● **PROBLEM**
Extract each record and reproduce it exactly.

● **MATERIAL FOR THIS EXERCISE**

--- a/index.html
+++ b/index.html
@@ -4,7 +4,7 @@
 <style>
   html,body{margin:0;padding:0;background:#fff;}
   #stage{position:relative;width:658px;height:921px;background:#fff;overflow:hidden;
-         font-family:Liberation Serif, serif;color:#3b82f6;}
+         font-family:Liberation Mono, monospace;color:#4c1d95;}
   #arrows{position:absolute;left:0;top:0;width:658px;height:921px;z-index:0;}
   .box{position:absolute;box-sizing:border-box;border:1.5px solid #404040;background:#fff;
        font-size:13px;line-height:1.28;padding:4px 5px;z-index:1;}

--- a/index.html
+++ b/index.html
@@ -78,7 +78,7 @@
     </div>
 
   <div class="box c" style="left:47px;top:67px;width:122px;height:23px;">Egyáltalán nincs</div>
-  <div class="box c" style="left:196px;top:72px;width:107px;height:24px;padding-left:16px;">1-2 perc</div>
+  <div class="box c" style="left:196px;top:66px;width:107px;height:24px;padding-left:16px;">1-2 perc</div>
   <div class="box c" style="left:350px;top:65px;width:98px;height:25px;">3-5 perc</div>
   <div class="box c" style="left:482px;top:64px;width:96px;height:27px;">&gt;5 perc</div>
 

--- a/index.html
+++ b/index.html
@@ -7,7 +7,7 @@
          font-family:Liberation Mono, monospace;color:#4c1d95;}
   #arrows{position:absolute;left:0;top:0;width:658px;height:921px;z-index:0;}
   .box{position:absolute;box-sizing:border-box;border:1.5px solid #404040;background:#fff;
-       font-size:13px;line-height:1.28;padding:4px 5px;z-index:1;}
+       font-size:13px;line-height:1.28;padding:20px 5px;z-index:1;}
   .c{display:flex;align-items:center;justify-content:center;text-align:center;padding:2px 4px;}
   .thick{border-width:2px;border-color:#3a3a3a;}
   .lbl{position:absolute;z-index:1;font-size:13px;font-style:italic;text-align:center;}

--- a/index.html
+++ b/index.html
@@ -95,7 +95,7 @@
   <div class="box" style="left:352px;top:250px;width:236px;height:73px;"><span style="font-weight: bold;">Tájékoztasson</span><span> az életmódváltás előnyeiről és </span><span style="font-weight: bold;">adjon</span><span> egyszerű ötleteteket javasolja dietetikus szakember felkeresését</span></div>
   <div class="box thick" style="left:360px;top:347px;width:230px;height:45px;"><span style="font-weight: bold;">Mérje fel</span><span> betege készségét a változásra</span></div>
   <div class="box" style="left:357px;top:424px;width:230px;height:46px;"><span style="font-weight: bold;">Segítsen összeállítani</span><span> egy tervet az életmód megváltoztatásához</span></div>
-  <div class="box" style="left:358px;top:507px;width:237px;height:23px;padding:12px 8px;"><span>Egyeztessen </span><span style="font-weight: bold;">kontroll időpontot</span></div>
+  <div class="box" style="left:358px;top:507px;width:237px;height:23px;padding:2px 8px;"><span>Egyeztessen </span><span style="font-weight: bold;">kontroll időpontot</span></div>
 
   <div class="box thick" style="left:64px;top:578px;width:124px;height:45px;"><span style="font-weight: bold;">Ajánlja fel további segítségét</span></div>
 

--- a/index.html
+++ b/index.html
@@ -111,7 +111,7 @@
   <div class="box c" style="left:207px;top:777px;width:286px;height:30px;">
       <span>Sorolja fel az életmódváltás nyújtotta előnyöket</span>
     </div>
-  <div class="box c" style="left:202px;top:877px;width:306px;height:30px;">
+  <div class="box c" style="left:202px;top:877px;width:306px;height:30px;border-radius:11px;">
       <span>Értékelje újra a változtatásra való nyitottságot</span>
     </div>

● **EXERCISE ANSWER**
--- a/index.html
+++ b/index.html
@@ -4,7 +4,7 @@
 <style>
   html,body{margin:0;padding:0;background:#fff;}
   #stage{position:relative;width:658px;height:921px;background:#fff;overflow:hidden;
-         font-family:Liberation Serif, serif;color:#3b82f6;}
+         font-family:Liberation Mono, monospace;color:#4c1d95;}
   #arrows{position:absolute;left:0;top:0;width:658px;height:921px;z-index:0;}
   .box{position:absolute;box-sizing:border-box;border:1.5px solid #404040;background:#fff;
        font-size:13px;line-height:1.28;padding:4px 5px;z-index:1;}

--- a/index.html
+++ b/index.html
@@ -78,7 +78,7 @@
     </div>
 
   <div class="box c" style="left:47px;top:67px;width:122px;height:23px;">Egyáltalán nincs</div>
-  <div class="box c" style="left:196px;top:72px;width:107px;height:24px;padding-left:16px;">1-2 perc</div>
+  <div class="box c" style="left:196px;top:66px;width:107px;height:24px;padding-left:16px;">1-2 perc</div>
   <div class="box c" style="left:350px;top:65px;width:98px;height:25px;">3-5 perc</div>
   <div class="box c" style="left:482px;top:64px;width:96px;height:27px;">&gt;5 perc</div>
 

--- a/index.html
+++ b/index.html
@@ -7,7 +7,7 @@
          font-family:Liberation Mono, monospace;color:#4c1d95;}
   #arrows{position:absolute;left:0;top:0;width:658px;height:921px;z-index:0;}
   .box{position:absolute;box-sizing:border-box;border:1.5px solid #404040;background:#fff;
-       font-size:13px;line-height:1.28;padding:4px 5px;z-index:1;}
+       font-size:13px;line-height:1.28;padding:20px 5px;z-index:1;}
   .c{display:flex;align-items:center;justify-content:center;text-align:center;padding:2px 4px;}
   .thick{border-width:2px;border-color:#3a3a3a;}
   .lbl{position:absolute;z-index:1;font-size:13px;font-style:italic;text-align:center;}

--- a/index.html
+++ b/index.html
@@ -95,7 +95,7 @@
   <div class="box" style="left:352px;top:250px;width:236px;height:73px;"><span style="font-weight: bold;">Tájékoztasson</span><span> az életmódváltás előnyeiről és </span><span style="font-weight: bold;">adjon</span><span> egyszerű ötleteteket javasolja dietetikus szakember felkeresését</span></div>
   <div class="box thick" style="left:360px;top:347px;width:230px;height:45px;"><span style="font-weight: bold;">Mérje fel</span><span> betege készségét a változásra</span></div>
   <div class="box" style="left:357px;top:424px;width:230px;height:46px;"><span style="font-weight: bold;">Segítsen összeállítani</span><span> egy tervet az életmód megváltoztatásához</span></div>
-  <div class="box" style="left:358px;top:507px;width:237px;height:23px;padding:12px 8px;"><span>Egyeztessen </span><span style="font-weight: bold;">kontroll időpontot</span></div>
+  <div class="box" style="left:358px;top:507px;width:237px;height:23px;padding:2px 8px;"><span>Egyeztessen </span><span style="font-weight: bold;">kontroll időpontot</span></div>
 
   <div class="box thick" style="left:64px;top:578px;width:124px;height:45px;"><span style="font-weight: bold;">Ajánlja fel további segítségét</span></div>
 

--- a/index.html
+++ b/index.html
@@ -111,7 +111,7 @@
   <div class="box c" style="left:207px;top:777px;width:286px;height:30px;">
       <span>Sorolja fel az életmódváltás nyújtotta előnyöket</span>
     </div>
-  <div class="box c" style="left:202px;top:877px;width:306px;height:30px;">
+  <div class="box c" style="left:202px;top:877px;width:306px;height:30px;border-radius:11px;">
       <span>Értékelje újra a változtatásra való nyitottságot</span>
     </div>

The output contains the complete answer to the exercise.